Upaya penanganan tersebut dibahas dalam Rapat Koordinasi Penanggulangan Kekeringan dan Dampak Cuaca Ekstrem di Kantor Bupati Luwu, Rabu (12/8/2026). Rapat dipimpin langsung oleh Bupati Luwu dan dihadiri Sekda, unsur Forkopimda, kepala OPD, camat, hingga kepala desa.
Bupati menegaskan agar seluruh jajaran segera turun ke lapangan dan bertindak cepat berdasarkan data aktual.
“Yang kita butuhkan sekarang adalah data kebutuhan yang konkret.
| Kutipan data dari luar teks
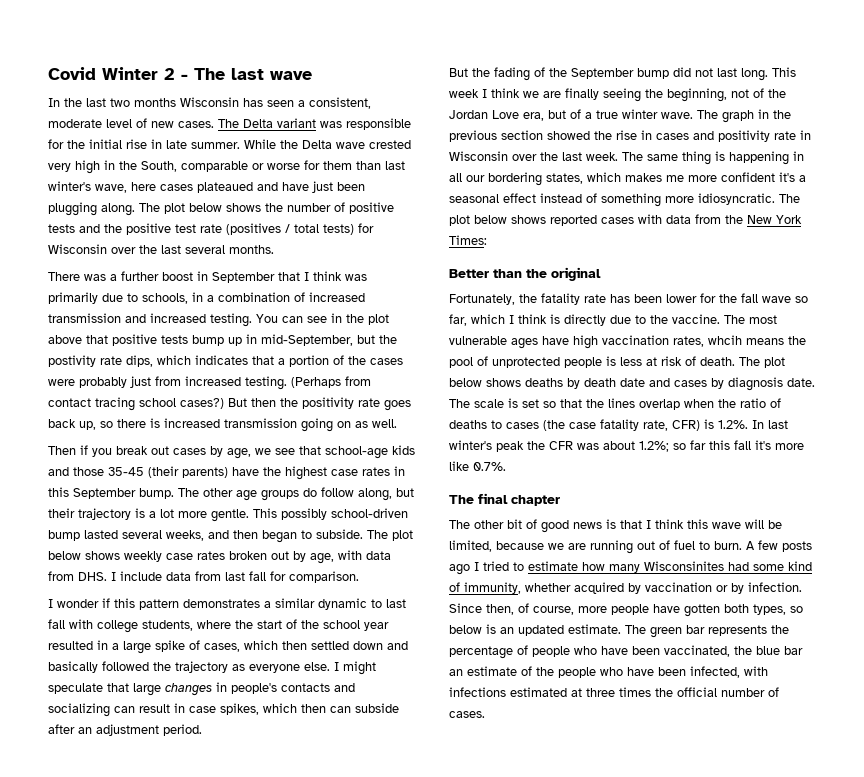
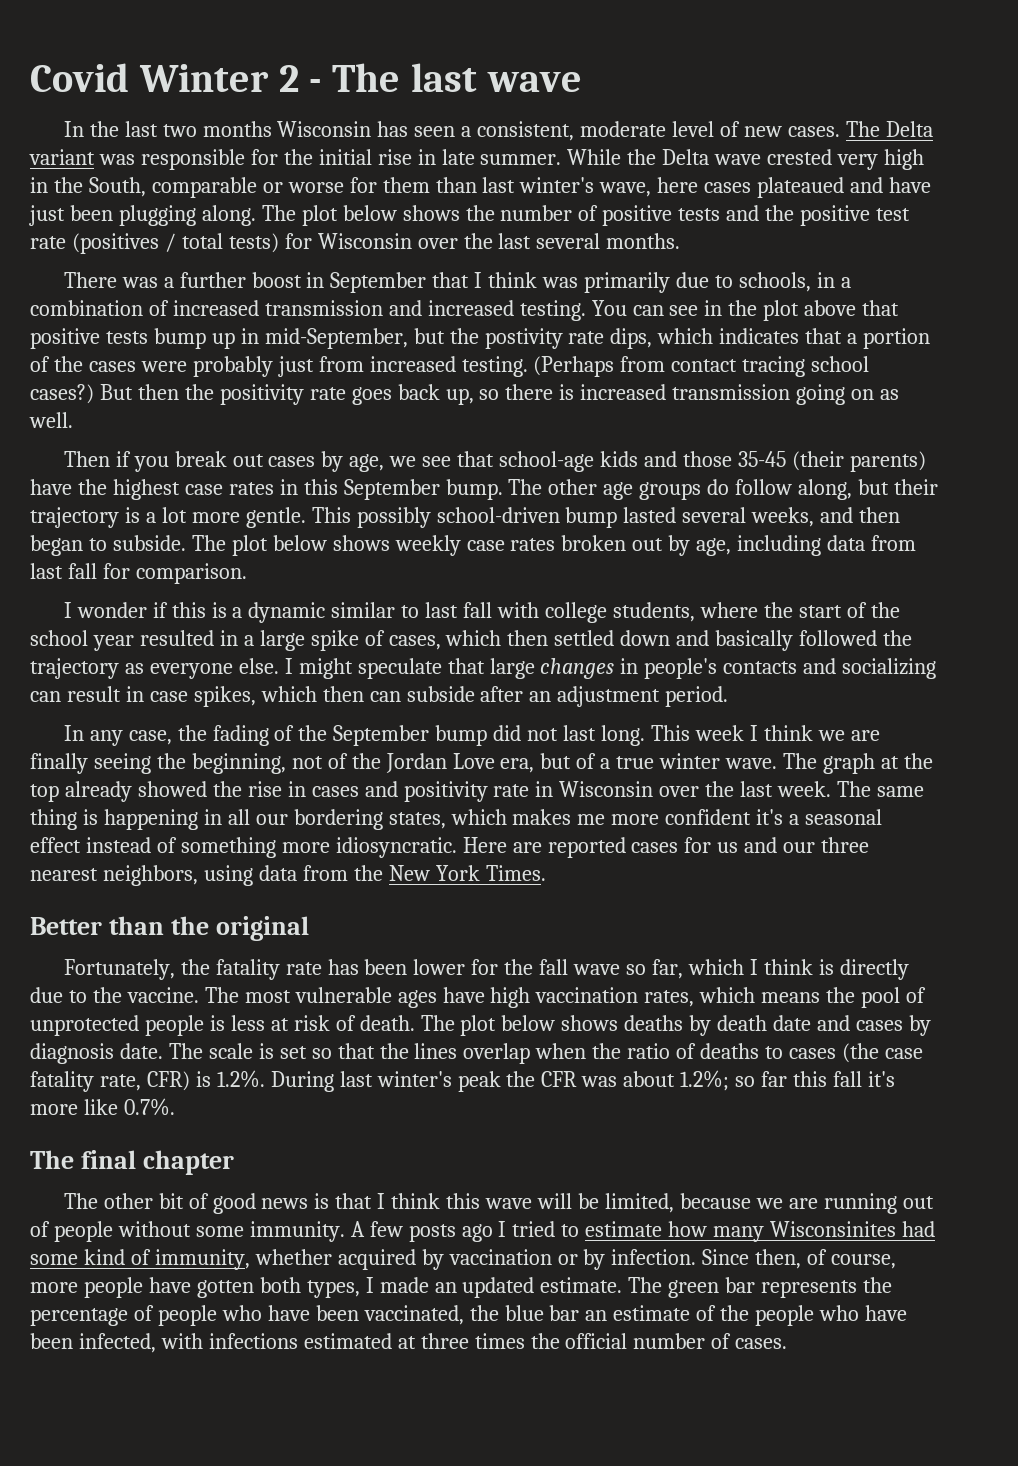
[338,550,391,560] [48,571,162,581] with data from DHS. I include -> [737,535,822,556] including
[139,598,367,610] pattern demonstrates a similar dynamic -> [211,602,396,623] is a dynamic similar
[449,68,468,77] But -> [63,725,172,746] In any case,
[758,109,791,119] [449,130,543,142] in the previous section -> [880,753,933,769] [30,781,132,802] at the top already
[779,194,800,203] [449,214,662,226] The plot below shows reported cases with -> [462,837,870,858] [30,865,253,886] Here are reported cases for us and our three nearest neighbors, using
[449,235,487,245] Times: -> [485,865,546,881] Times.
[708,335,742,345] whcih -> [699,987,756,1003] which
[752,420,764,429] In -> [270,1071,334,1092] During
[674,540,742,550] fuel to burn. -> [53,1221,345,1242] people without some immunity.
[790,606,803,613] [449,624,496,634] so below is -> [365,1277,429,1293] I made

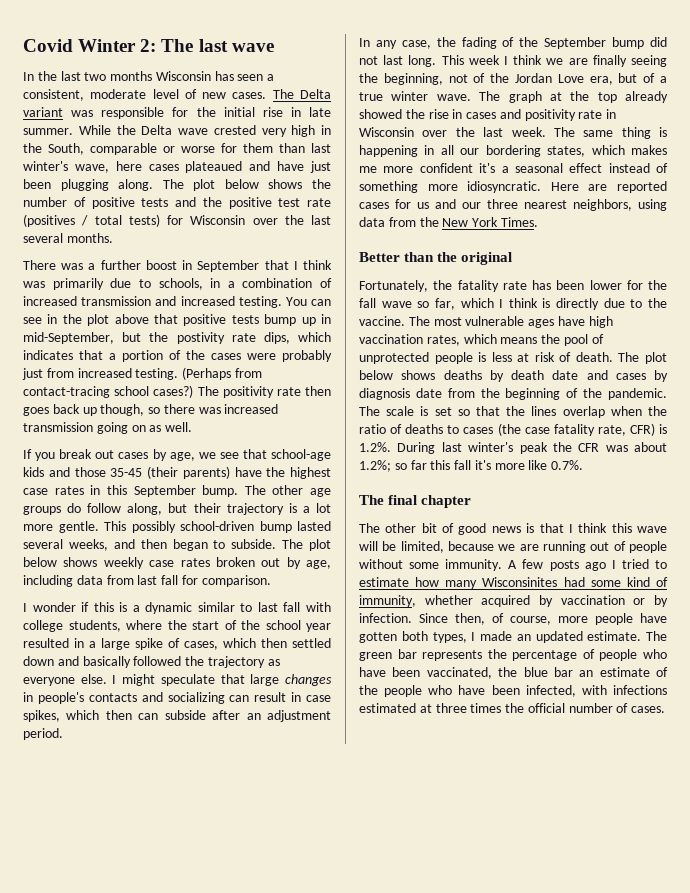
[278,65,322,92] 2 - -> [140,39,157,52] 2:
[671,356,870,377] [30,384,346,405] contact tracing school cases?) But then the positivity rate -> [23,385,331,398] contact-tracing school cases?) The positivity rate then
[445,388,474,405] up, -> [82,404,145,416] up though,
[559,384,575,400] is -> [198,407,221,414] was
[63,451,131,467] Then if -> [23,449,32,459] If
[119,1043,163,1059] date. -> [415,388,667,400] date from the beginning of the pandemic.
Berapa pompa yang tersedia, berapa yang masih dibutuhkan, dan titik mana yang harus segera ditangani,” tegas Bupati.
Dinas Pertanian Luwu mencatat ada sekitar 34.000 hektare lahan baku sawah di Kabupaten Luwu, dengan 22.000 hektare di antaranya masuk kawasan LP2B. Karena beberapa titik mulai terdampak kemarau, Pemkab menilai pembuatan sumur bor dan pemanfaatan pompa air jauh lebih efektif ketimbang terus-menerus mengandalkan distribusi air dari tangki.
Selain fokus ke sektor pertanian, Pemkab Luwu juga memperkuat koordinasi lintas sektor bersama Pemprov Sulsel, pemerintah pusat, TNI/Polri, hingga tingkat desa guna mengamankan pasokan air bersih bagi masyarakat terdampak.